Bigram Counts and Association Statistics


Description: In this exercise, we apply basic counts and some association statistics to a small corpus. We will:

To turn in: You should do everything that's suggested in this assignment and answer all questions -- if a sentence ends with a question mark, it's a question you need to answer.

Credits: The scripts used in this exercise, written by Philip Resnik, were derived from Ken Church's "NGRAMS" tutorial at ACL-1995. The likelihood ratio code was adapted from code written by Ted Dunning.

Prerequisites: This exercise assumes basic familiarity with typical Unix commands, and the ability to create text files (e.g. using a text editor such as vi or emacs). No programming is required.

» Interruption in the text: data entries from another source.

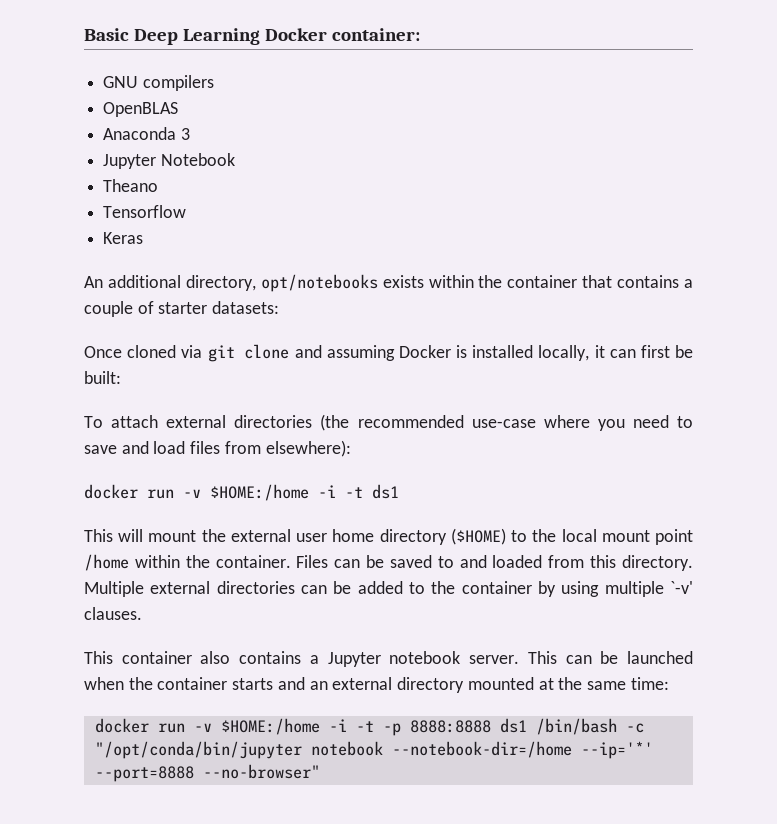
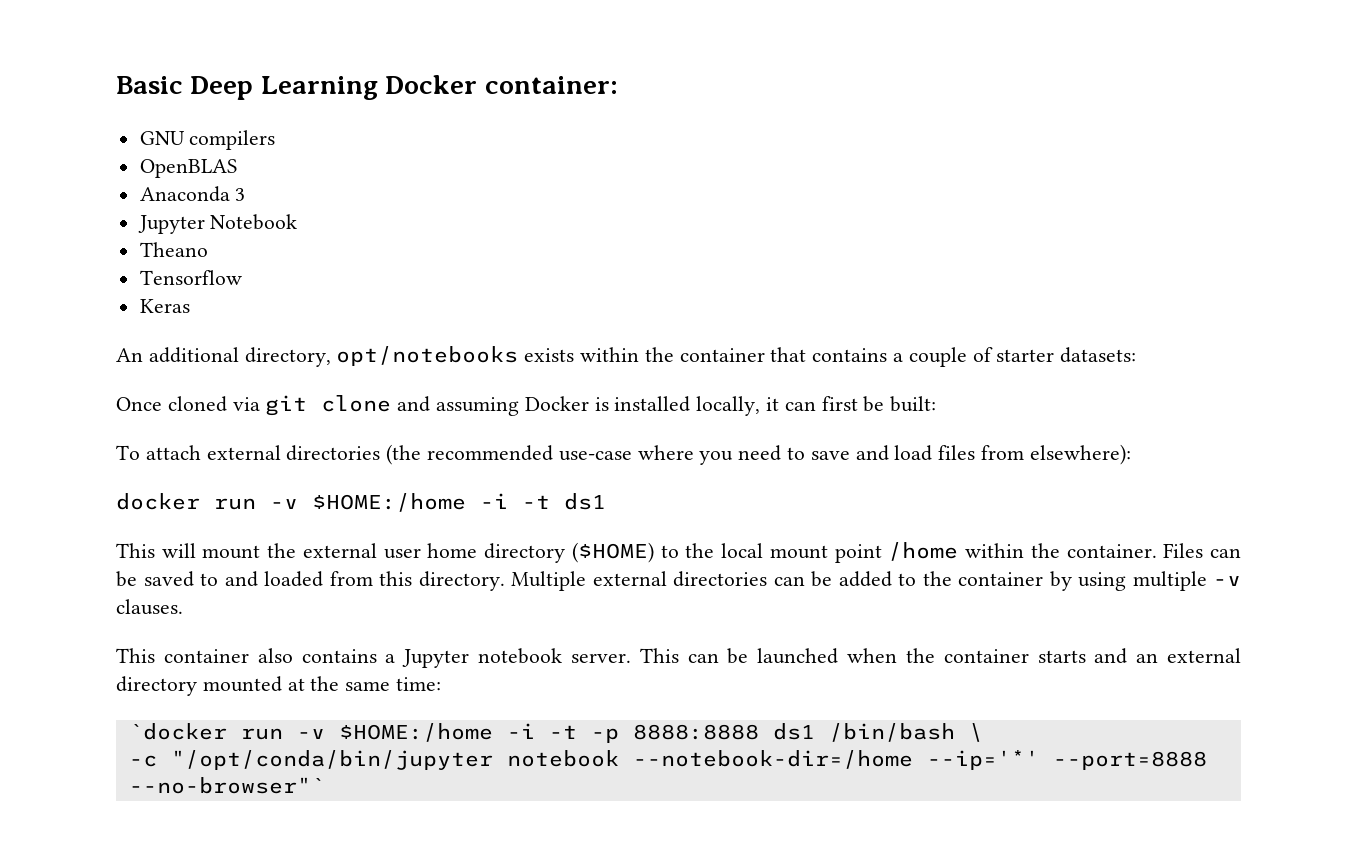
[670,581,693,594] `-v' -> [1213,576,1241,586] -v
[94,718,149,733] docker -> [128,723,227,740] `docker
(617, 726) none -> [968,723,983,742] \ //
[202,764,320,779] --no-browser" -> [128,777,325,794] --no-browser"`

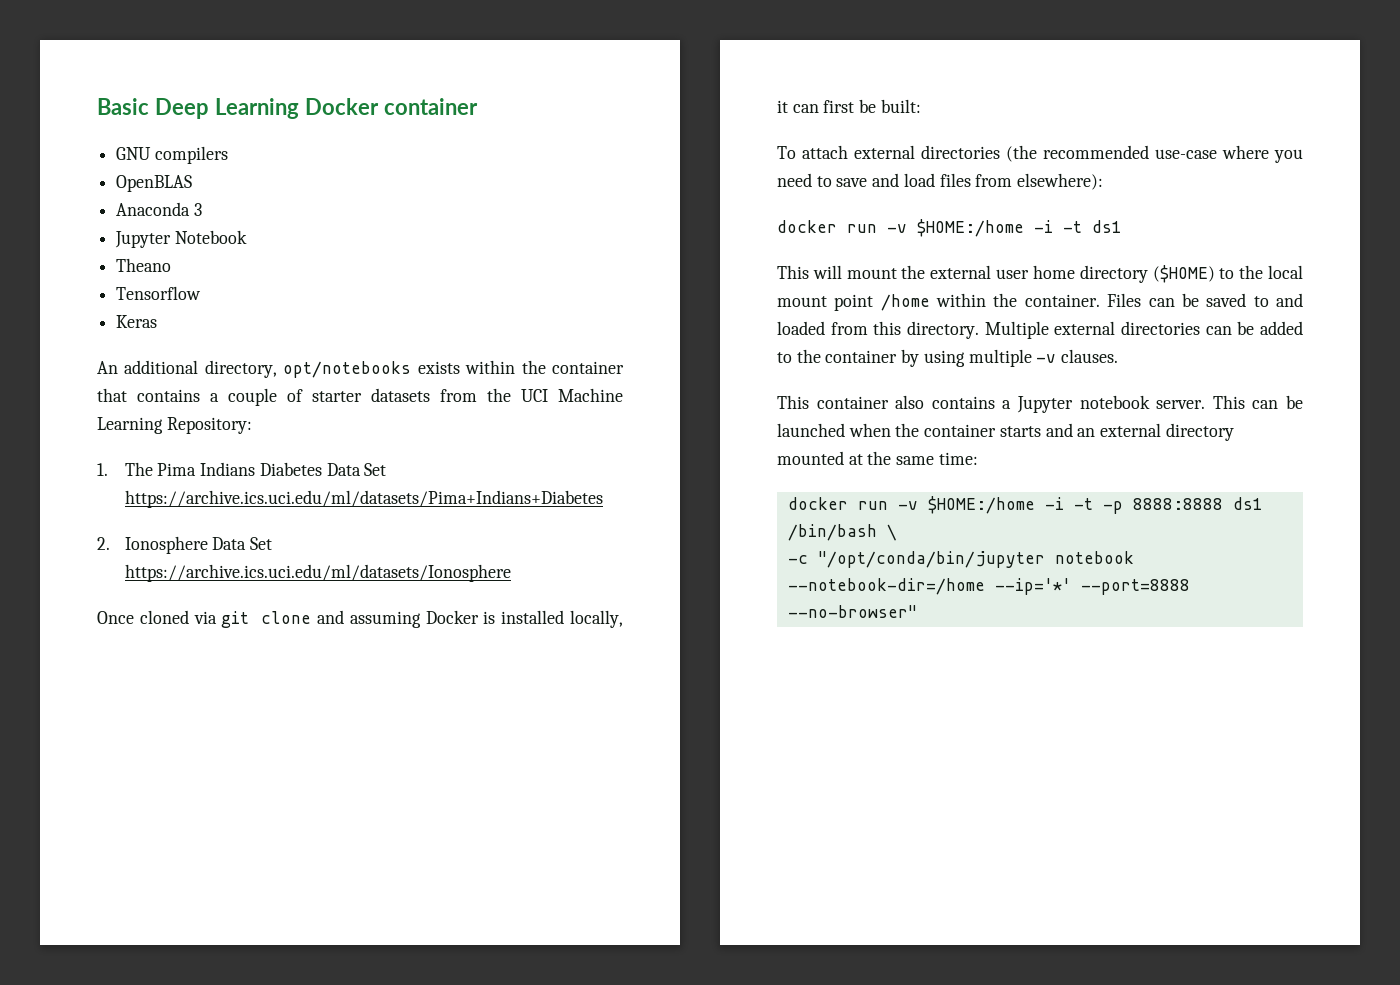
[484,76,618,94] container: -> [383,98,478,115] container
[1060,347,1137,363] datasets: -> [371,388,623,402] [97,417,252,434] [97,462,387,476] [124,490,603,508] [97,536,273,554] [124,564,511,582] datasets from the UCI Machine Learning Repository: // 1. The Pima Indians Diabetes Data Set https://archive.ics.uci.edu/ml/datasets/Pima+Indians+Diabetes // 2. Ionosphere Data Set https://archive.ics.uci.edu/ml/datasets/Ionosphere
[128,723,227,740] `docker -> [787,497,848,510] docker
[128,777,325,794] --no-browser"` -> [787,605,917,618] --no-browser"

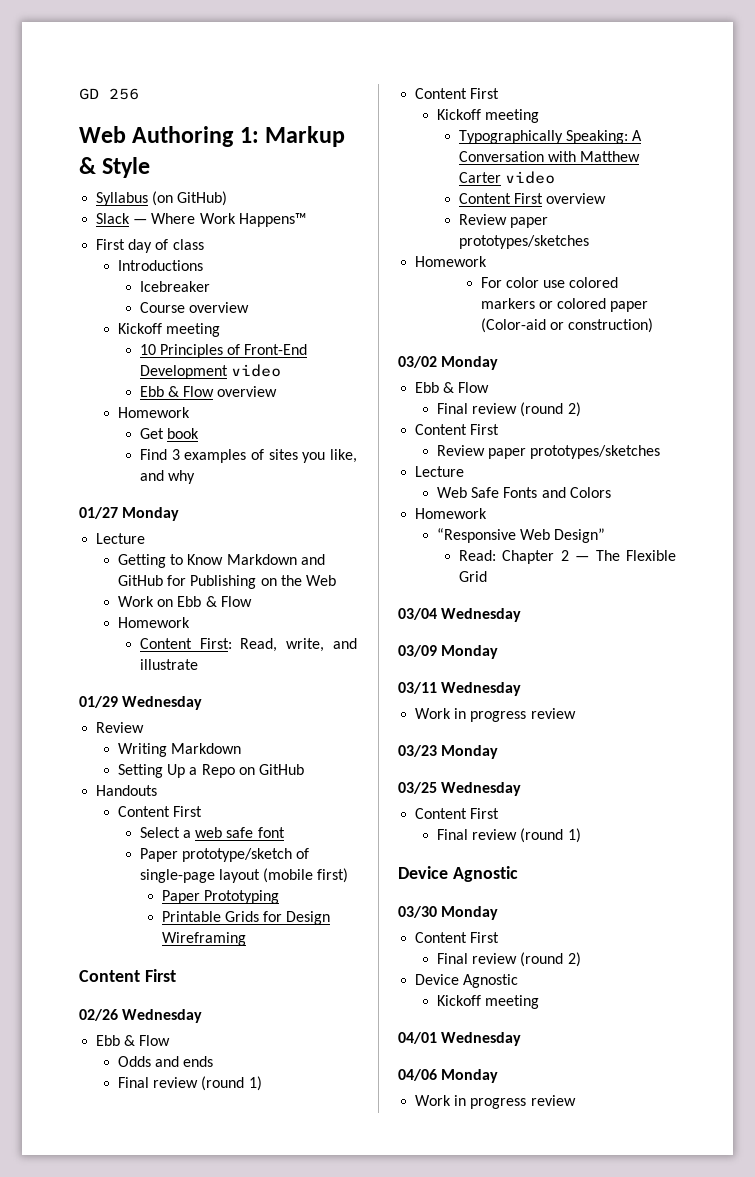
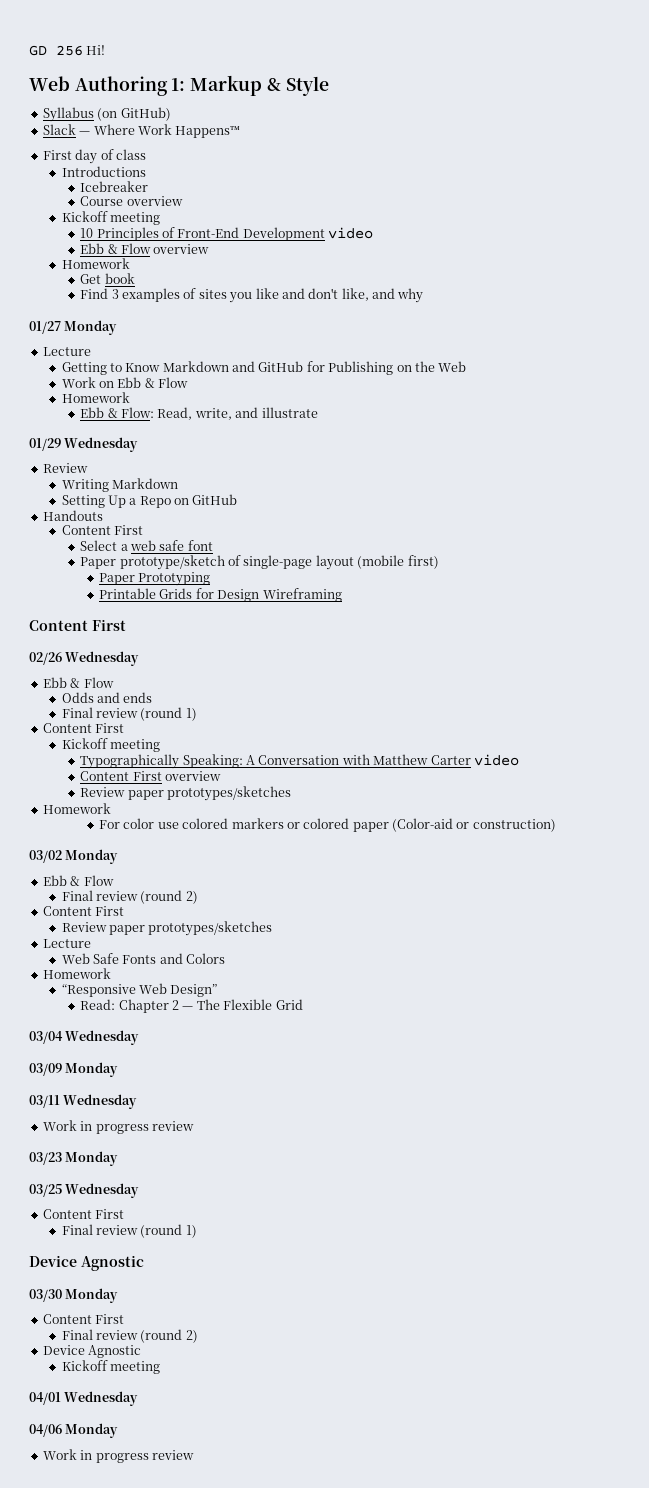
(139, 94) none -> [86,45,106,55] Hi!
(326, 457) none -> [255,288,339,299] like and don't
[139,638,232,649] Content First: -> [80,407,155,418] Ebb & Flow:

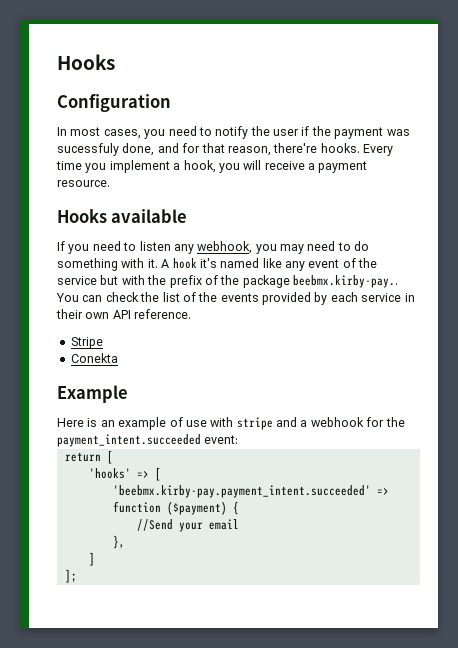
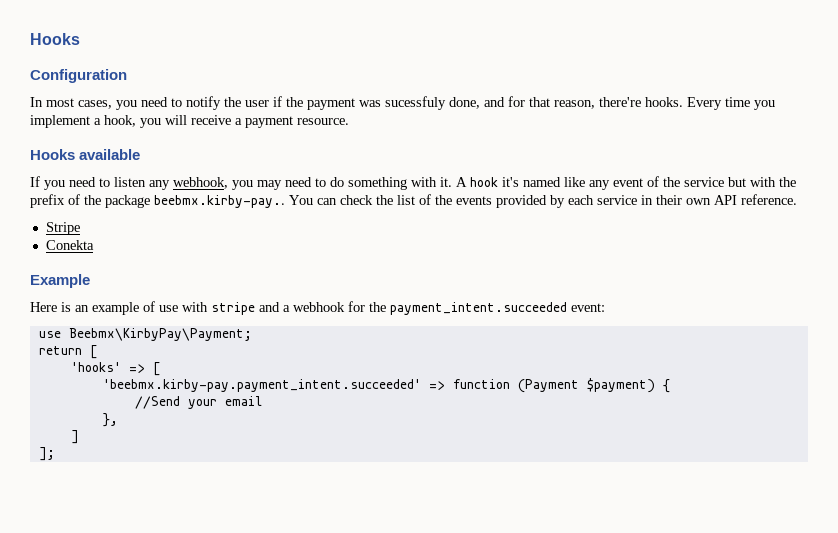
(239, 439) none -> [38,328,252,341] // use Beebmx\KirbyPay\Payment;
[166,501,227,515] ($payment) -> [517,378,655,393] (Payment $payment)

Notational Convention: The symbols <== will be used to identify a comment from the instructor, on lines where you're typing something in. So, for example, in

    
    %  cp file1.txt file2.txt   <== The "cp" is short for "copy"
  

what you're supposed to type at the prompt (identified by the percent sign, here) is

    cp file1.txt file2.txt
  
followed by a carriage return.


Getting the code

  1. Log in to your course account.

  2. You will use ftp (file transfer protocol) to get the software for this exercise. You'll be downloading source code and compiling it.

    Here are the steps:

      % mkdir stats               <== Create a subdirectory called "stats"
      % cd stats                  <== Go into that directory
      % ftp umiacs.umd.edu        <== Invoke the "ftp" program
    
      Name (yourname): anonymous    <==   Type "anonymous" (without quotes)
      Password: name@address        <==   Type your e-mail address
    
      ftp> cd pub/resnik/723        <==   Go to directory pub/resnik/723
      ftp> binary                   <==   USe binary transfer mode
      ftp> get ngrams.tar          <==   Download the file
      ftp> bye                      <==   Exit from ftp
    
      % tar xvf ngrams.tar       <== Extract code from the file
      % rm ngrams.tar            <== Delete to conserve space
      % cd ngrams                   <==   Go into the directory with the code
      % chmod u+x *.pl            <== Make perl scripts executable
      % gcc -o filter_stopwords filter_stopwords.c   <== Compile filter_stopwords
      % gcc -o lr_simple lr_simple.c -lm             <== Compile lr_simple
    
    Don't forget the -lm flag when you're compiling lr_simple! If you forget it you'll get a warning that the log function is unresolved, since that flag tells the compiler to link to the built-in math library.

    Execute the command

      % which perl
    
    to see the full path name for the version of perl you're running on your system. Edit file lr_filter.pl and replace /usr/imports/bin/perl with that path name (on most Unix systems you'll be replacing it with /usr/local/bin/perl).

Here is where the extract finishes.